Task goal = Would you repeat, exactly as given, the line with "- 2021-09-01 admin 344" and every line after it to the end of the entries?

==== Source material

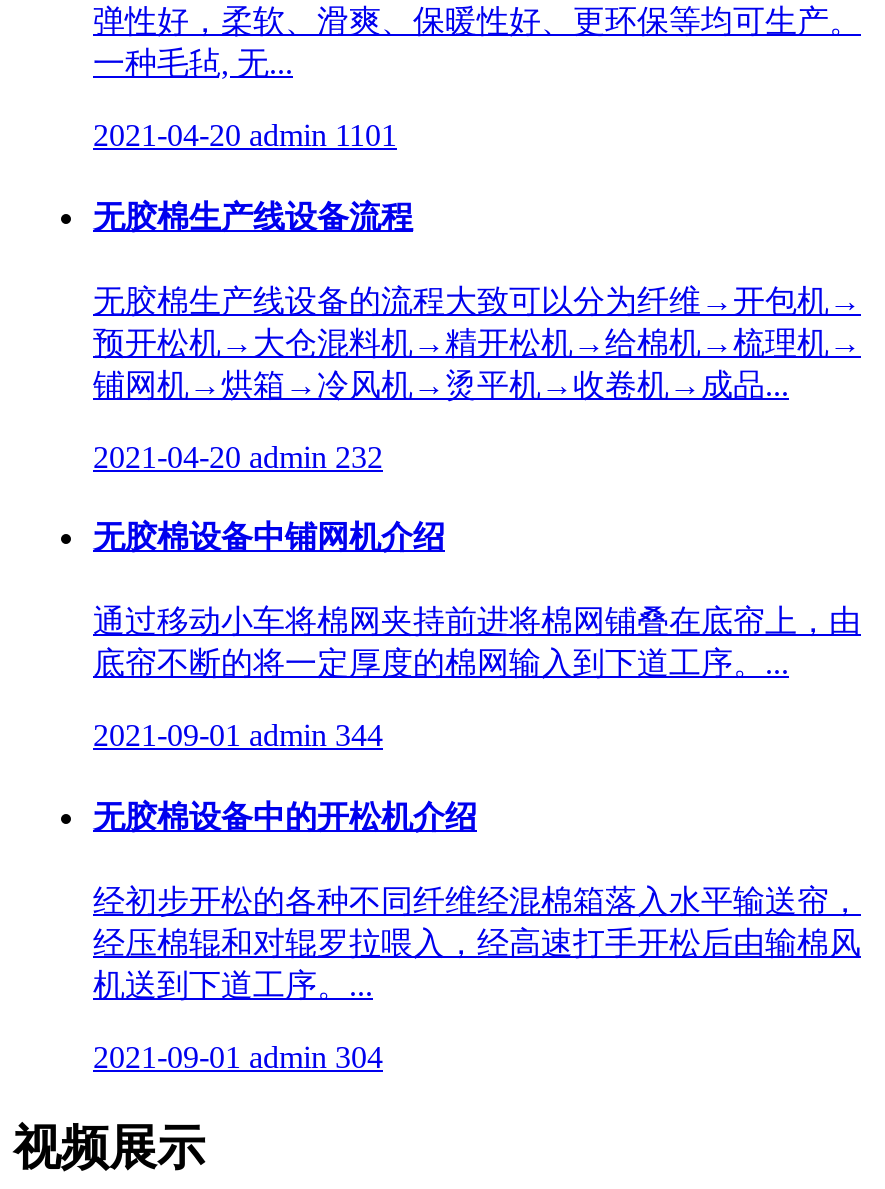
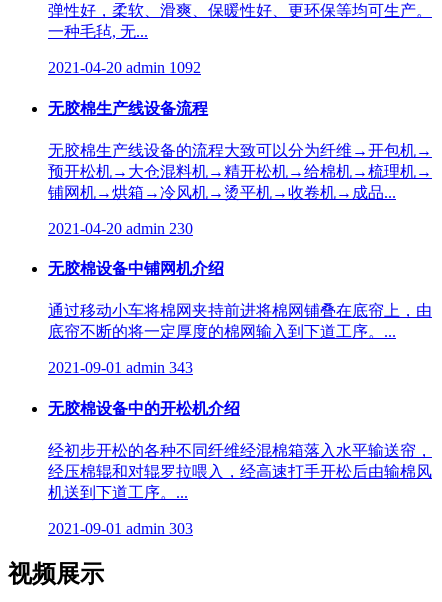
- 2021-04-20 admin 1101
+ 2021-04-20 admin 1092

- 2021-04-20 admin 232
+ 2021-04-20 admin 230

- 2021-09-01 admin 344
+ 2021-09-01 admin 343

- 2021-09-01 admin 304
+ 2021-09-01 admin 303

========

Result of this task =
- 2021-09-01 admin 344
+ 2021-09-01 admin 343

- 2021-09-01 admin 304
+ 2021-09-01 admin 303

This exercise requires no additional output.